Come riportato dal Daily News Egypt: The Ministry of Interior announced Thursday night that it found belongings of the Cambridge University PhD student in an apartment in Qalyubia, near the capital.

“A red handbag was found, including a brown wallet, the passport of Regeni , his Cambridge University ID card, and a visa card,” an official ministry statement said. The ministry also said that the bag included other things such as another wallet, a sum of EGP 5,000, three sunglasses and a female wrist watch.

"Brownish stuff that looked like hashish – a form of cannabis drug,” the statement added. Earlier on Thursday afternoon, a statement released by the ministry said that security forces “succeeded in targeting” a criminal gang near New Cairo area; which was specialised in “impersonating policemen” for purposes of kidnapping and robbing foreigners living in Egypt.

In fact, the ministry said it killed all five members of the gang, whom had engaged in a gunfire exchange with the police during the arrest. In a detailed statement published by the ministry on its official Facebook page, it identified the killed suspects. The first was Tarek Abdel Fattah, 52 years old, along with his 26-year-old son Saad Abdel Fattah.
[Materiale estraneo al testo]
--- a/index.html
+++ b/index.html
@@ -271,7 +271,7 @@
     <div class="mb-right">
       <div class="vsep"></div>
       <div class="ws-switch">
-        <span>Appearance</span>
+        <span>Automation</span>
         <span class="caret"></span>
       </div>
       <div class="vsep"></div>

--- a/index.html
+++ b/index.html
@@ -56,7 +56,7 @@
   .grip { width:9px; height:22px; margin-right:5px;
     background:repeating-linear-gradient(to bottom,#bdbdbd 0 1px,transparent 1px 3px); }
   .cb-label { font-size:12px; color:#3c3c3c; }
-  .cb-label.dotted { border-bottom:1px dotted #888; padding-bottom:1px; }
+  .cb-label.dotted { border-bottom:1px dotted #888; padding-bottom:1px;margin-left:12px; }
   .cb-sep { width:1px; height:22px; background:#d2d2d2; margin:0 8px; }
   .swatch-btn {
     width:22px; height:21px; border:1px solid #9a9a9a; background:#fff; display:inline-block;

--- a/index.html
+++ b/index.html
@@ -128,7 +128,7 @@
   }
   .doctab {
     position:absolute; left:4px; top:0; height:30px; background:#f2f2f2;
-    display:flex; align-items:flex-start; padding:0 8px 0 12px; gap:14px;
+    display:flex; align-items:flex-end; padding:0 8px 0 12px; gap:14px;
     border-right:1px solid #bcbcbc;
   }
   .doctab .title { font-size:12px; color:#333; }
The two others were Mostafa Bakr, 60, and Salah Ali, 40. The ministry claimed the suspects were registered as highly dangerous criminal and wanted in different cases. The police said the men were driving a minibus as they neared a security checkpoint, and opened fire on security forces. “A fifth body, unidentified, was found in the minibus,” the ministry stated, in addition to an automatic rifle, a gun and an electric shock, and forged police cards carrying the badge of the Interior Ministry.

After that, the police reportedly raided the apartment of the first suspect’s sister, where they also found his wife. The ministry said the sister confessed to her brother’s crimes, and after searching the apartment, they found the belongings of Regeni, and others, which she also admitted were her stolen by her brother.  
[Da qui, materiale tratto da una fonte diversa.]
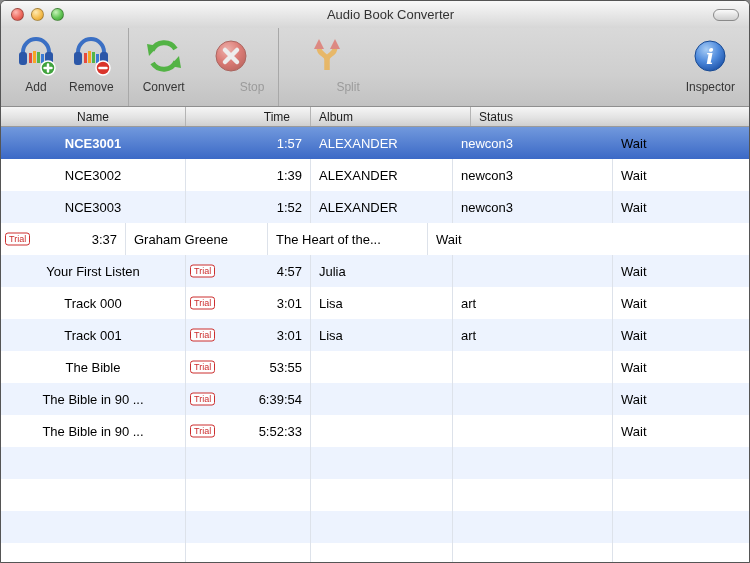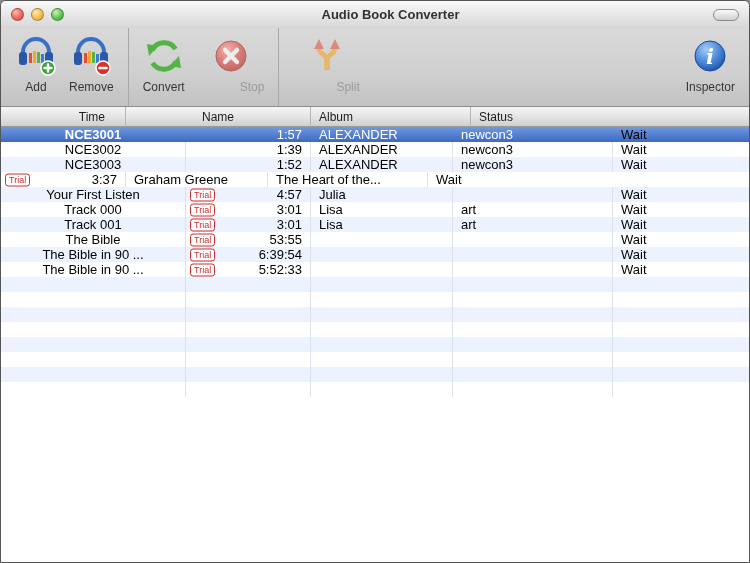--- a/index.html
+++ b/index.html
@@ -15,7 +15,7 @@
     background:linear-gradient(180deg,#f9f9f9 0%,#e9e9e9 45%,#d7d7d7 100%);
     display:flex;align-items:center;justify-content:center;
   }
-  .title{font-size:13px;font-weight:bold;color:#333;margin-left:31px;}
+  .title{font-size:13px;font-weight:normal;color:#333;margin-left:31px;}
   .traffic{position:absolute;left:10px;top:7px;display:flex;gap:7px;}
   .light{width:13px;height:13px;border-radius:50%;border:1px solid rgba(0,0,0,.3);}
   .light.close{background:radial-gradient(circle at 35% 30%,#ffb9b2,#ee6a5f 55%,#c8433a);}

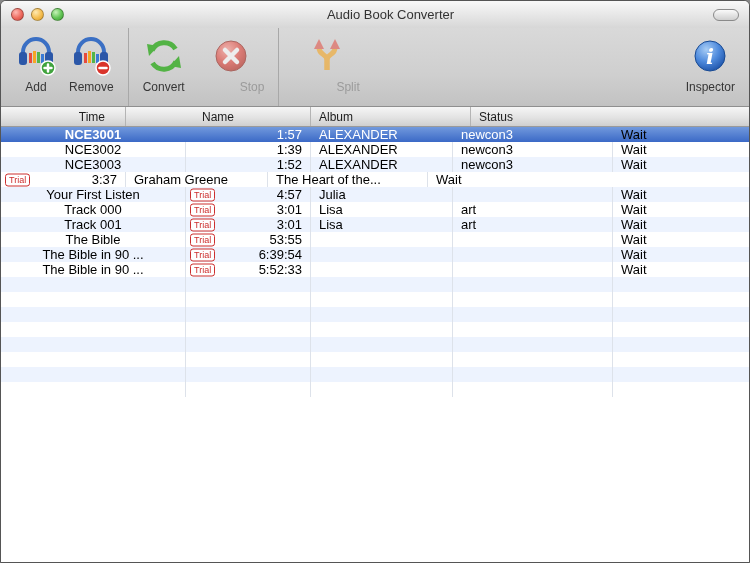--- a/index.html
+++ b/index.html
@@ -182,8 +182,8 @@
   </div>
 
   <div class="thead">
+    <div class="hcell c-name">Name</div>
     <div class="hcell c-time">Time</div>
-    <div class="hcell c-name">Name</div>
     <div class="hcell c-album">Album</div>
     <div class="hcell c-status">Status</div>
   </div>

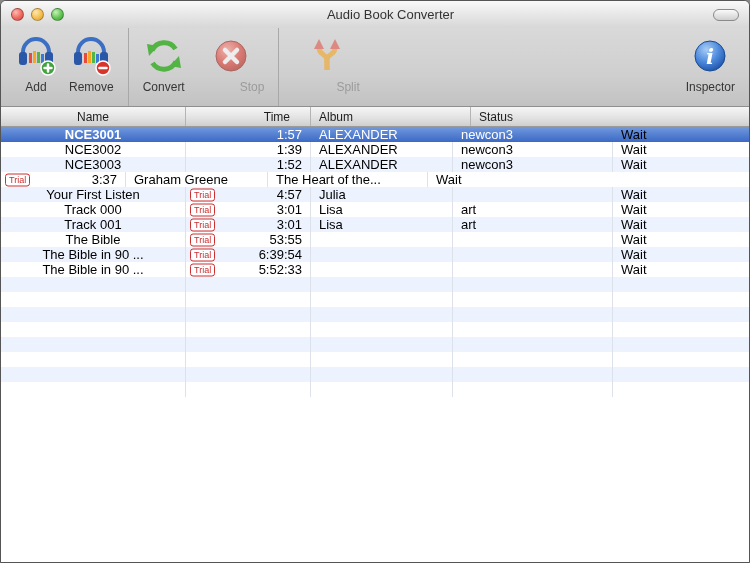--- a/index.html
+++ b/index.html
@@ -46,7 +46,7 @@
   .hcell{display:flex;align-items:center;border-right:1px solid #b4b4b4;padding:0 0 0 8px;}
   .hcell.c-time{justify-content:flex-end;padding:0 20px 0 0;}
   .tbody{flex:1;overflow:hidden;background:#fff;}
-  .trow{display:flex;height:15px;font-size:13px;color:#000;align-items:stretch;}
+  .trow{display:flex;height:32px;font-size:13px;color:#000;align-items:stretch;}
   .trow.stripe{background:var(--stripe,#edf3fe);}
   .trow.selected{background:linear-gradient(180deg,var(--selection-top,#7199dd),var(--selection-bottom,#3b69c6));color:#fff;}
   .cell{display:flex;align-items:center;border-right:1px solid #dde2ea;overflow:hidden;white-space:nowrap;}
According to them, the gang was responsible for the robbery of more than $20,000 and EGP 175,100 from nine Egyptians and foreign citizens, including an Italian citizen named David K. and a Portuguese citizen named Carlos M. At the end of the statement, the ministry thanked the Italian investigative delegation working on Regeni’s case in Egypt for “its efforts and cooperation.”

Come dire: il caso è chiuso...

 

Omicidio REGENI il silenzio di GENTILONI

 Nonostante le evidenze schiaccianti che l'omicidio di Giulio Regeni sia stato commesso dagli apparati polizieschi del regime di al-Sisi, il Ministero degli Esteri italiano non ha ancora diramato nessuna nota ufficiale e nemmeno un avvertimento alle centinaia di turisti e lavoratori italiani in Egitto.
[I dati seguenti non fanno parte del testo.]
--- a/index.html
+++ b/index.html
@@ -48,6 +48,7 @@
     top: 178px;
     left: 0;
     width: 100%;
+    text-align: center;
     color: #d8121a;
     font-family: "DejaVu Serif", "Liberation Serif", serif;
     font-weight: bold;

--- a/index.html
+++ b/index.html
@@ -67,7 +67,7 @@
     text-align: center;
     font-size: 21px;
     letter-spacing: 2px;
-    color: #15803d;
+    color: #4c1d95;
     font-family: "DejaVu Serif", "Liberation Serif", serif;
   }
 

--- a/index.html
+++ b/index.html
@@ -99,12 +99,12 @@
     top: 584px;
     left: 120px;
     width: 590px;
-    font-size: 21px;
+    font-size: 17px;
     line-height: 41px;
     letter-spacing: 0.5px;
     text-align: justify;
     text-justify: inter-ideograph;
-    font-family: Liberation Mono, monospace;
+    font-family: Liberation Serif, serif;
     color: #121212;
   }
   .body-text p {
Il ministero si è limitato a convocare l'ambasciatore per chiedere di "collaborare nell'inchiesta" sulla morte del giovane. 

In assenza di iniziative da parte del governo, si sono invece mobilitate le voci del dissenso al regime: Mona Seif e altri attivisti della rivoluzione anti-Mubarak hanno lanciato un appello via FACEBOOK:

PLEASE PLEASE DON'T TRAVEL TO EGYPT

L'Osservatore Romano, giornale del Vaticano di Papa Francesco, non ha ancora riportato alcun commento alla notizia della crudele uccisione di Giulio.